== WORK REQUEST ==
The entries below are to be retyped exactly. Preserve every word.

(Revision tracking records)
● ● ●

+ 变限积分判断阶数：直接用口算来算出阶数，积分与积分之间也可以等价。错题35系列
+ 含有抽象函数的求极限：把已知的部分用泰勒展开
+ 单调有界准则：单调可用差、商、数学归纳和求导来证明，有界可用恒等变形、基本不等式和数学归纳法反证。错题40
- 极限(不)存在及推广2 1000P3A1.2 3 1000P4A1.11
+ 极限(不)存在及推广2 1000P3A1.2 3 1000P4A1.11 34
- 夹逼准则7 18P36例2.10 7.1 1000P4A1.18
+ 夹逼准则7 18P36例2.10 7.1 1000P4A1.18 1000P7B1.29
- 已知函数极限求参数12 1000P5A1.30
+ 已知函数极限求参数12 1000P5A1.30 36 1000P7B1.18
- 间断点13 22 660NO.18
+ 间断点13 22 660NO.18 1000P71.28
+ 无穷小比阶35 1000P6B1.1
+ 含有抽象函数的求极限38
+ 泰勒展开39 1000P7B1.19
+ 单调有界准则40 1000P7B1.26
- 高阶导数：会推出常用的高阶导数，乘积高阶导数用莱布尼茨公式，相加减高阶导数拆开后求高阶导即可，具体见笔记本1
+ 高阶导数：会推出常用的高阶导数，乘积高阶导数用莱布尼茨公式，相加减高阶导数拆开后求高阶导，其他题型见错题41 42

● ● ●

== YOUR SOLUTION ==
+ 变限积分判断阶数：直接用口算来算出阶数，积分与积分之间也可以等价。错题35系列
+ 含有抽象函数的求极限：把已知的部分用泰勒展开
+ 单调有界准则：单调可用差、商、数学归纳和求导来证明，有界可用恒等变形、基本不等式和数学归纳法反证。错题40
- 极限(不)存在及推广2 1000P3A1.2 3 1000P4A1.11
+ 极限(不)存在及推广2 1000P3A1.2 3 1000P4A1.11 34
- 夹逼准则7 18P36例2.10 7.1 1000P4A1.18
+ 夹逼准则7 18P36例2.10 7.1 1000P4A1.18 1000P7B1.29
- 已知函数极限求参数12 1000P5A1.30
+ 已知函数极限求参数12 1000P5A1.30 36 1000P7B1.18
- 间断点13 22 660NO.18
+ 间断点13 22 660NO.18 1000P71.28
+ 无穷小比阶35 1000P6B1.1
+ 含有抽象函数的求极限38
+ 泰勒展开39 1000P7B1.19
+ 单调有界准则40 1000P7B1.26
- 高阶导数：会推出常用的高阶导数，乘积高阶导数用莱布尼茨公式，相加减高阶导数拆开后求高阶导即可，具体见笔记本1
+ 高阶导数：会推出常用的高阶导数，乘积高阶导数用莱布尼茨公式，相加减高阶导数拆开后求高阶导，其他题型见错题41 42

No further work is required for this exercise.